Records from a data collection:
'''

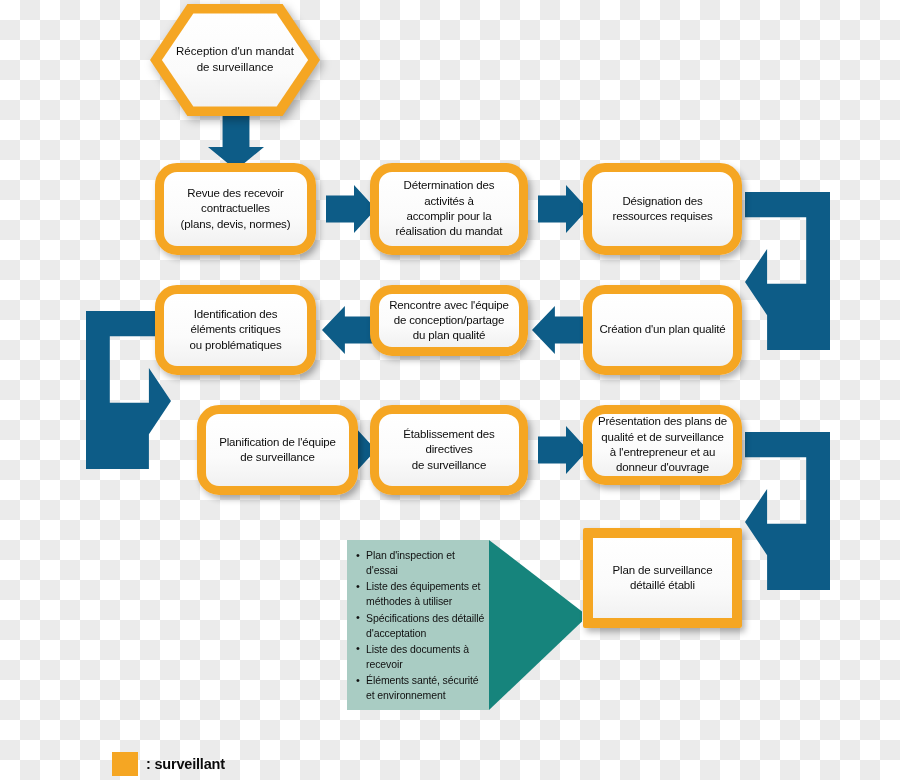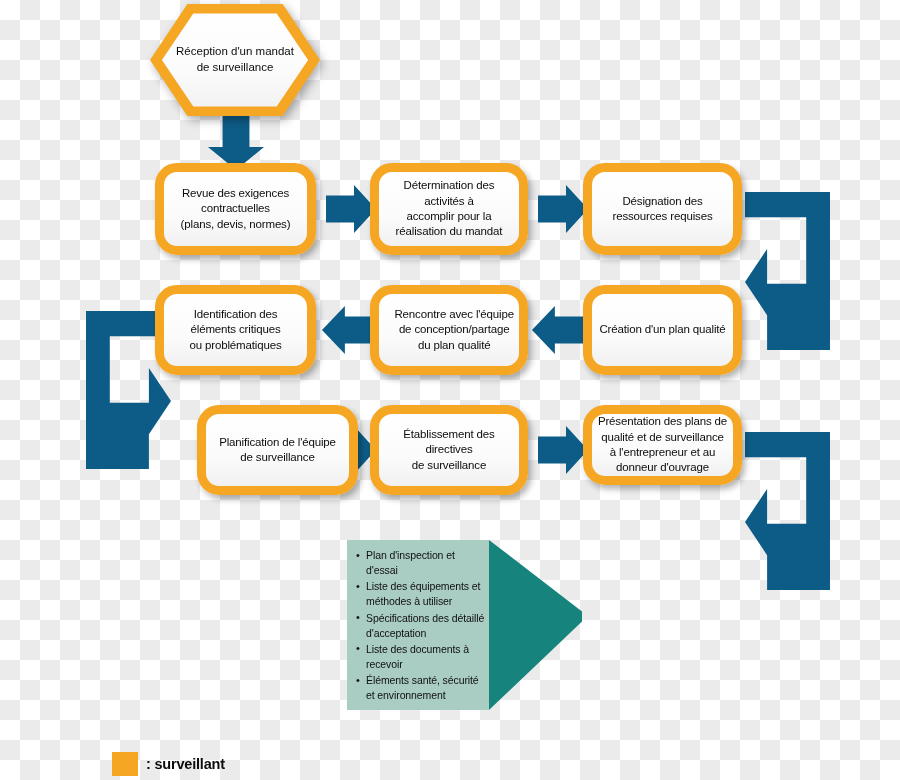--- a/index.html
+++ b/index.html
@@ -187,7 +187,7 @@
   <div class="arrow-d" style="left:208px; top:115px; width:56px; height:55px;"></div>
 
   <div class="node" style="left:155px; top:163px; width:161px; height:92px;">
-    <div class="txt">Revue des exigences
+    <div class="txt">Revue des recevoir
 contractuelles
 (plans, devis, normes)</div>
   </div>

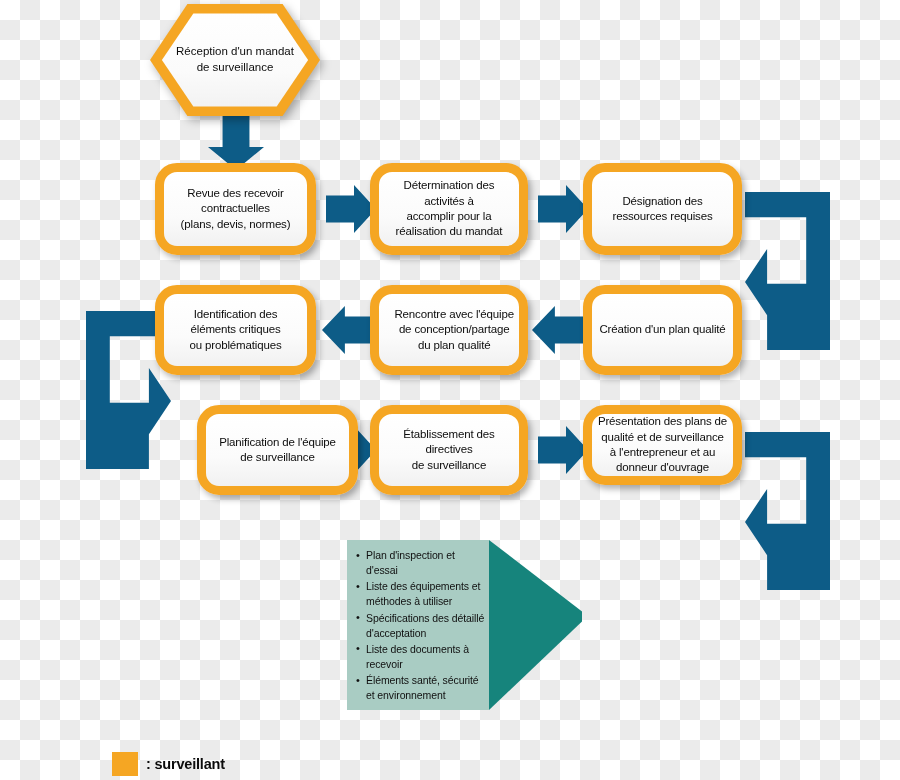--- a/index.html
+++ b/index.html
@@ -219,7 +219,7 @@
 
   <div class="arrow-l" style="left:322px; top:306px; width:52px; height:48px;"></div>
 
-  <div class="node" style="left:370px; top:285px; width:158px; height:90px;justify-content:flex-end;">
+  <div class="node" style="left:370px; top:285px; width:158px; height:71px;">
     <div class="txt">Rencontre avec l'équipe
 de conception/partage
 du plan qualité</div>

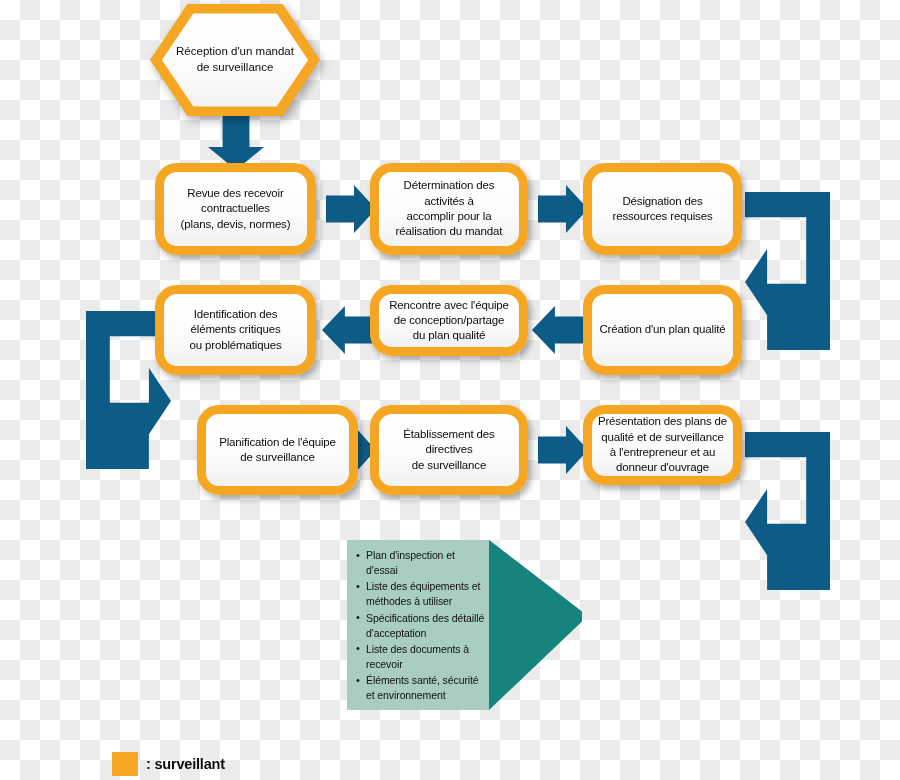--- a/index.html
+++ b/index.html
@@ -259,6 +259,10 @@
   <div class="elbow-right" style="left:745px; top:432px; width:85px; height:158px;
               clip-path: polygon(0% 0%, 100% 0%, 100% 100%, 26% 100%, 26% 78%, 0% 57%, 26% 36%, 26% 58%, 72% 58%, 72% 16%, 0% 16%);"></div>
 
+  <div class="node square" style="left:583px; top:528px; width:159px; height:100px;">
+    <div class="txt">Plan de surveillance
+détaillé établi</div>
+  </div>
 
   <div id="callout-wrap">
     <div id="callout-box" style="left:0; top:0;"></div>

'''

Reproduce each line of the records exactly, omitting any picture.

--- a/index.html
+++ b/index.html
@@ -187,7 +187,7 @@
   <div class="arrow-d" style="left:208px; top:115px; width:56px; height:55px;"></div>
 
   <div class="node" style="left:155px; top:163px; width:161px; height:92px;">
-    <div class="txt">Revue des exigences
+    <div class="txt">Revue des recevoir
 contractuelles
 (plans, devis, normes)</div>
   </div>

--- a/index.html
+++ b/index.html
@@ -219,7 +219,7 @@
 
   <div class="arrow-l" style="left:322px; top:306px; width:52px; height:48px;"></div>
 
-  <div class="node" style="left:370px; top:285px; width:158px; height:90px;justify-content:flex-end;">
+  <div class="node" style="left:370px; top:285px; width:158px; height:71px;">
     <div class="txt">Rencontre avec l'équipe
 de conception/partage
 du plan qualité</div>

--- a/index.html
+++ b/index.html
@@ -259,6 +259,10 @@
   <div class="elbow-right" style="left:745px; top:432px; width:85px; height:158px;
               clip-path: polygon(0% 0%, 100% 0%, 100% 100%, 26% 100%, 26% 78%, 0% 57%, 26% 36%, 26% 58%, 72% 58%, 72% 16%, 0% 16%);"></div>
 
+  <div class="node square" style="left:583px; top:528px; width:159px; height:100px;">
+    <div class="txt">Plan de surveillance
+détaillé établi</div>
+  </div>
 
   <div id="callout-wrap">
     <div id="callout-box" style="left:0; top:0;"></div>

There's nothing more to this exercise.